Mental health claims have a higher decline rate than disease-based claims because permanence is harder to establish. TPD requires that your disability is unlikely to improve - for many mental health conditions, that threshold is difficult to meet medically, even when the person is genuinely unable to work.

Has the rise in mental health claims affected TPD premiums? +

Yes. The significant increase in mental health TPD claims over the past decade has contributed to higher TPD premiums, particularly for white collar workers in their 30s and 40s - the demographic most affected by the trend.

Is income protection better than TPD for mental health conditions? +

They serve different purposes but income protection is often better suited to mental health conditions because it does not require permanence. It pays a monthly benefit if you are unable to work, including for recoverable or partial conditions. TPD pays a lump sum only if the disability is total and permanent - a threshold many mental health conditions do not meet even when seriously debilitating. Most people benefit from holding both.

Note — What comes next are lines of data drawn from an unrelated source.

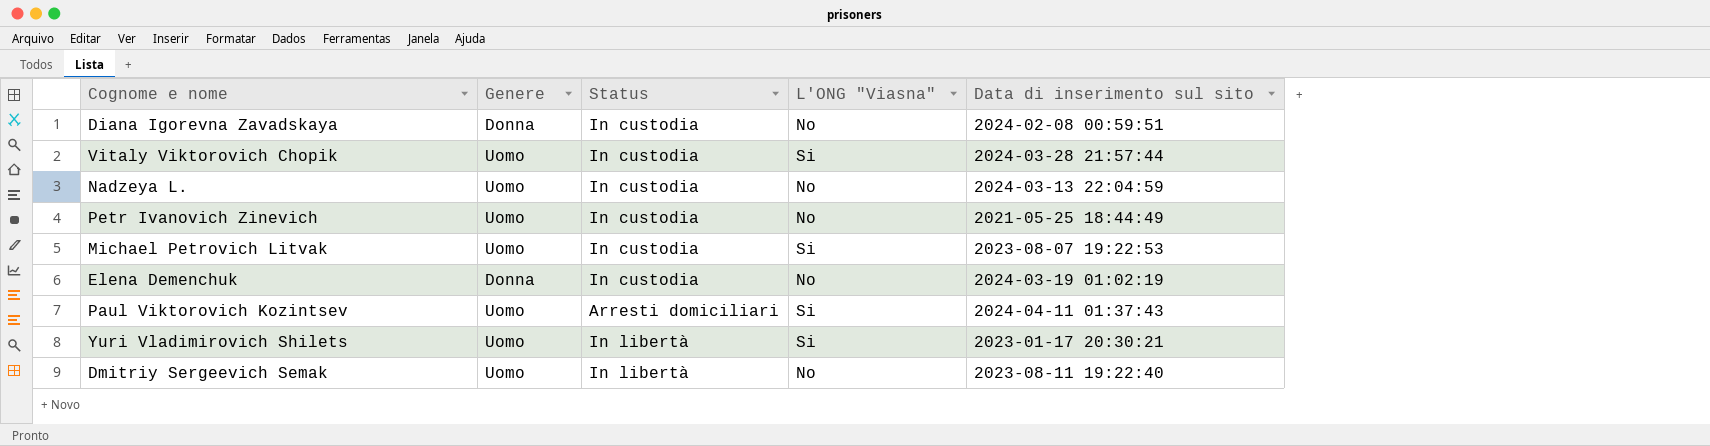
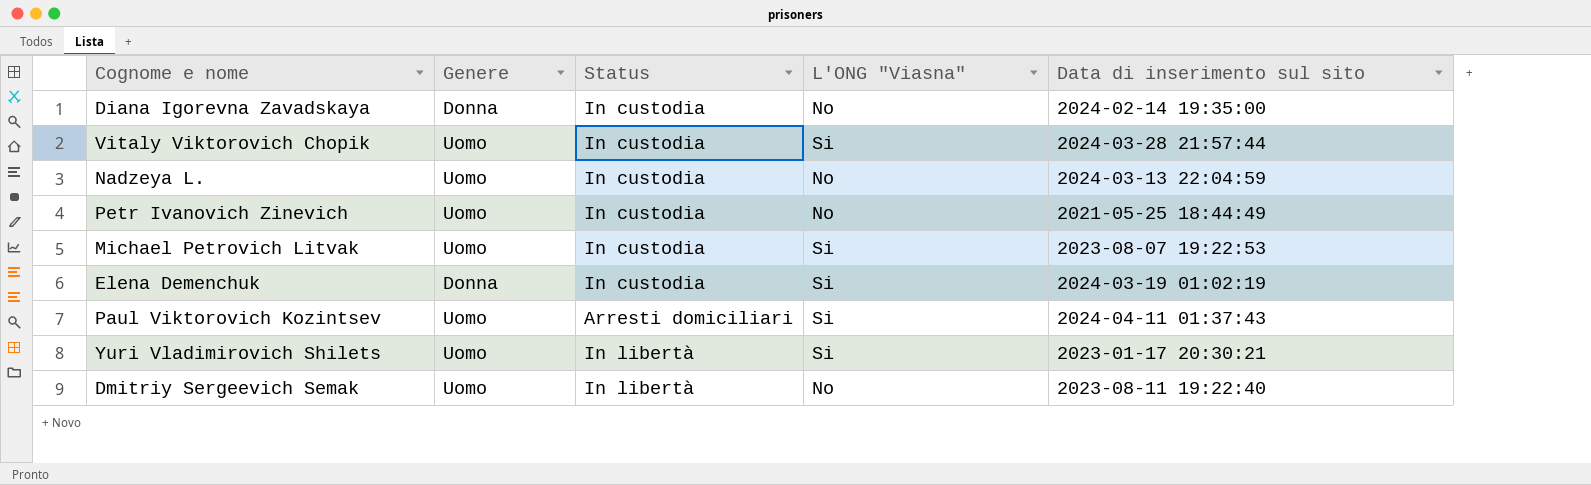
Diana Igorevna Zavadskaya | Data di inserimento sul sito: 2024-02-08 00:59:51 -> 2024-02-14 19:35:00
Elena Demenchuk | L'ONG "Viasna": No -> Si

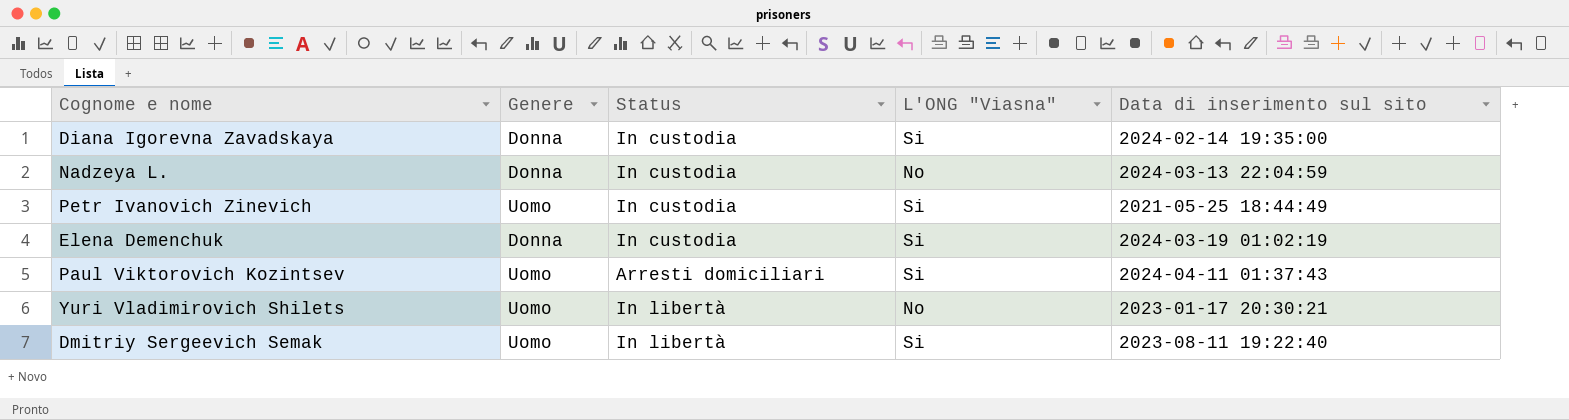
row Vitaly Viktorovich Chopik: Uomo | In custodia | Si | 2024-03-28 21:57:44 -> none
row Michael Petrovich Litvak: Uomo | In custodia | Si | 2023-08-07 19:22:53 -> none
Diana Igorevna Zavadskaya | L'ONG "Viasna": No -> Si
Nadzeya L. | Genere: Uomo -> Donna
Petr Ivanovich Zinevich | L'ONG "Viasna": No -> Si
Yuri Vladimirovich Shilets | L'ONG "Viasna": Si -> No
Dmitriy Sergeevich Semak | L'ONG "Viasna": No -> Si

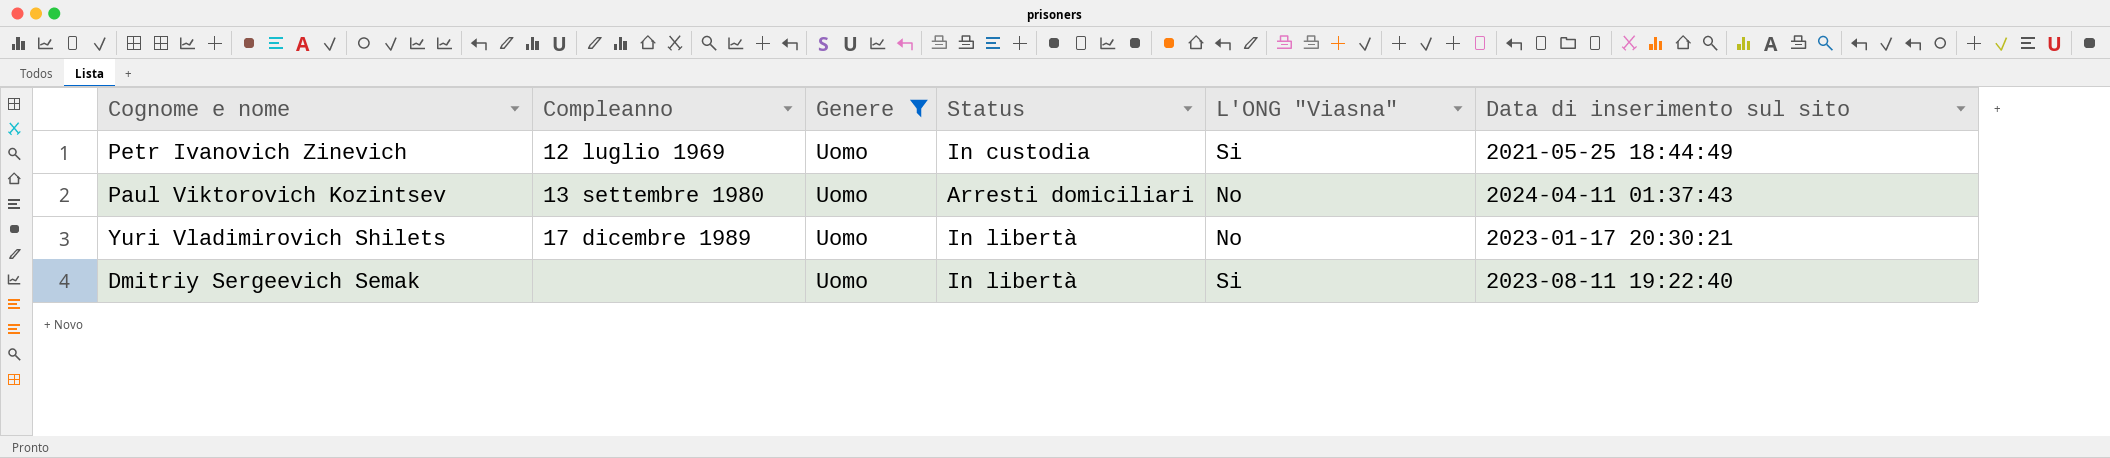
filter: none -> Genere = Uomo
column Compleanno | position: none -> 2
Paul Viktorovich Kozintsev | L'ONG "Viasna": Si -> No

What is the most common reason TPD claims are declined? +

The most common reasons for a hard decline are that the policy definition is not met - usually because the disability is not assessed as permanent - or because the claimant has capacity to work in another suitable role under an any occupation definition. Insufficient medical evidence is the most common fixable reason for delay or initial refusal.

Can I claim TPD for depression or anxiety? +

Yes, depression and anxiety can result in a successful TPD claim if the condition is assessed as total and permanent under your policy's definition. Claims for mental health conditions are assessed carefully because permanence must be established - this is why specialist psychiatric evidence and a clear treatment history are important for these claims.